(DATA FOR PROCESSING Opens)
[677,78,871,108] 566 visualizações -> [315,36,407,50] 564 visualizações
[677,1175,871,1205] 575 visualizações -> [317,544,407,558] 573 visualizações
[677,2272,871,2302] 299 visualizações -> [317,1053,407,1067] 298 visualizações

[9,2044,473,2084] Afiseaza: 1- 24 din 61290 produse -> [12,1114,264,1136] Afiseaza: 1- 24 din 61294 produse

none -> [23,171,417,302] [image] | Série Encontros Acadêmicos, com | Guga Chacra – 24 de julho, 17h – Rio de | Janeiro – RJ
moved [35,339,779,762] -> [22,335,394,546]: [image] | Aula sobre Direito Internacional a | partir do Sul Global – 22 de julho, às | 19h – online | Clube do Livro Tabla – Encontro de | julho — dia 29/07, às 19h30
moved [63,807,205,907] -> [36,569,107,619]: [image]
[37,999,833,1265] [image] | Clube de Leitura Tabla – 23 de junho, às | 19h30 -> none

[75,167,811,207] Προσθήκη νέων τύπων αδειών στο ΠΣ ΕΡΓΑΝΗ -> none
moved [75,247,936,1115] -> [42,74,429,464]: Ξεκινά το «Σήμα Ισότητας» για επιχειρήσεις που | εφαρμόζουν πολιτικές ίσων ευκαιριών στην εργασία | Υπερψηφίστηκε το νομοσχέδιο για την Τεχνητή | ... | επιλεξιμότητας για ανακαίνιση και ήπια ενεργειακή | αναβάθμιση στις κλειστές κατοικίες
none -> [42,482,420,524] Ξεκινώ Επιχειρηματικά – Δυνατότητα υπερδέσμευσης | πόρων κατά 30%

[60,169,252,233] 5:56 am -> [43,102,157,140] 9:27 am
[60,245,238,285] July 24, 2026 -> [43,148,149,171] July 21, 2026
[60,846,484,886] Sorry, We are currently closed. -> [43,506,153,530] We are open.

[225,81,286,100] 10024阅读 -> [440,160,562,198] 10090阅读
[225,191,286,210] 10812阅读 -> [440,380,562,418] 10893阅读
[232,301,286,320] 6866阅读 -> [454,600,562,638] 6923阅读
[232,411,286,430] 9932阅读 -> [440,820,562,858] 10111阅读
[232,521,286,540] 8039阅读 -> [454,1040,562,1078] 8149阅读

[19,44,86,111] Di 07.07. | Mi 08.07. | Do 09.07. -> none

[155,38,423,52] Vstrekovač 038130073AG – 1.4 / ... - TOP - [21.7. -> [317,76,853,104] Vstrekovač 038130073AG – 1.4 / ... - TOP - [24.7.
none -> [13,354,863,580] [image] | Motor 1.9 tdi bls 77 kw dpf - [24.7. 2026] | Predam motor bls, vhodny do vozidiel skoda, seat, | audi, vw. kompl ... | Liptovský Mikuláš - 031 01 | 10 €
(DATA FOR PROCESSING Closes)
* _DESCRIPTION OF THE TASK_
If a line in the records contains the string "Clube", include it in the count; report that count alone.

* _RESULT OF THE TASK_
2